(Extracted data entries)
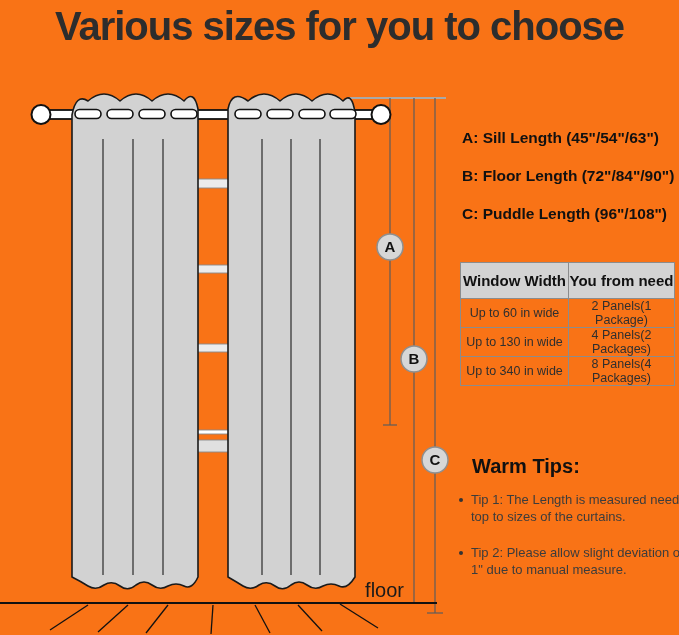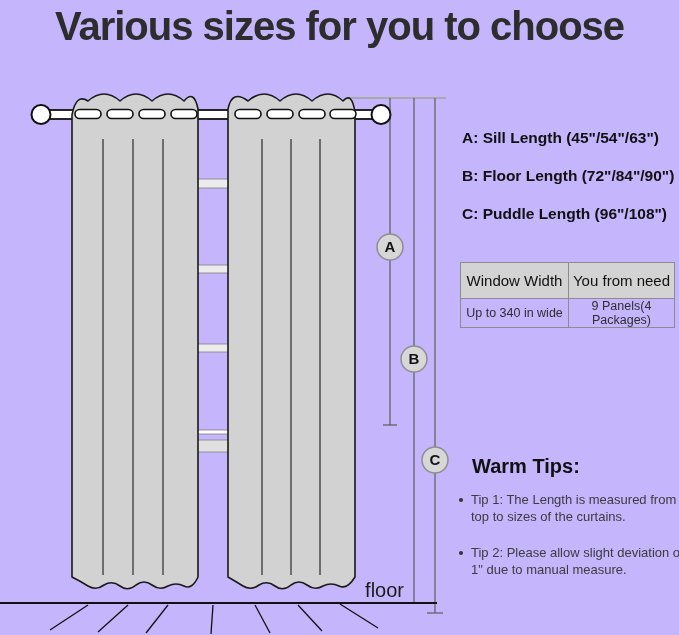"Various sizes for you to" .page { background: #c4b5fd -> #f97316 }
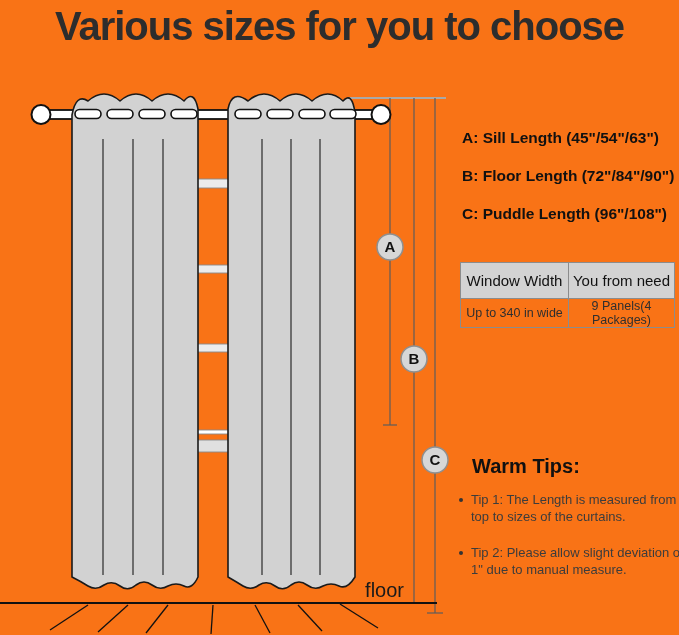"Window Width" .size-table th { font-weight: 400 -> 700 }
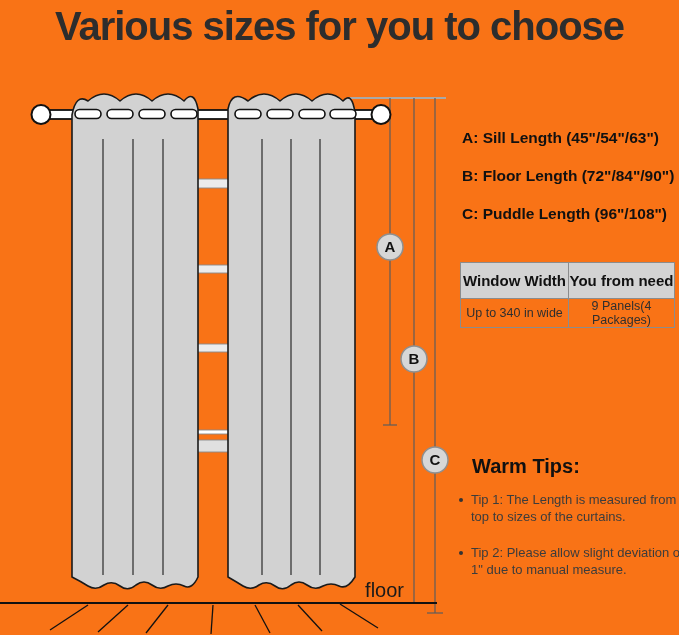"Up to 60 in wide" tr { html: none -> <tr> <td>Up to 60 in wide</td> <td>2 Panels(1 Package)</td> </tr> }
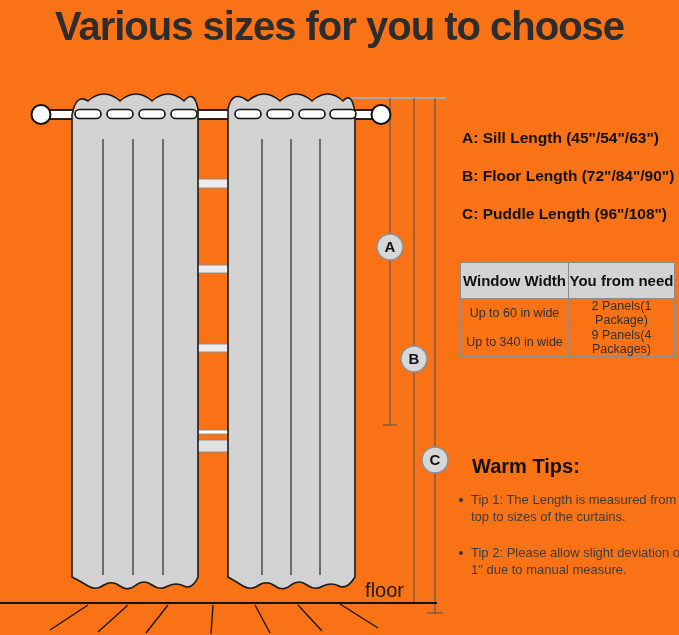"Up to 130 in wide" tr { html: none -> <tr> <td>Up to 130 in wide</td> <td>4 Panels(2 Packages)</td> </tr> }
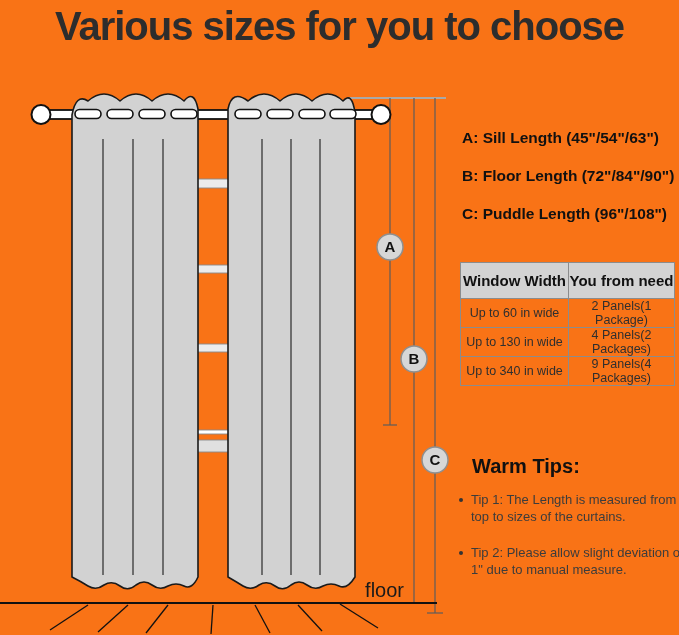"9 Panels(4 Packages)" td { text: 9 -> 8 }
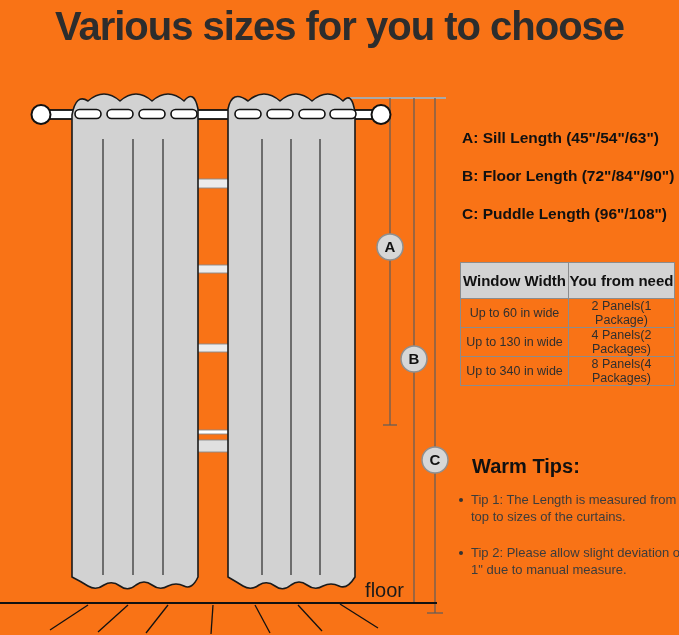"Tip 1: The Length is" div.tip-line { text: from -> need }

__The problem__
Only the lines from the one containing "<td>Up to 130" through the last line of the entries, both included, should be repeated exactly, and the pictures should be left out.

__Solved exercise__
"Up to 130 in wide" tr { html: none -> <tr> <td>Up to 130 in wide</td> <td>4 Panels(2 Packages)</td> </tr> }
"9 Panels(4 Packages)" td { text: 9 -> 8 }
"Tip 1: The Length is" div.tip-line { text: from -> need }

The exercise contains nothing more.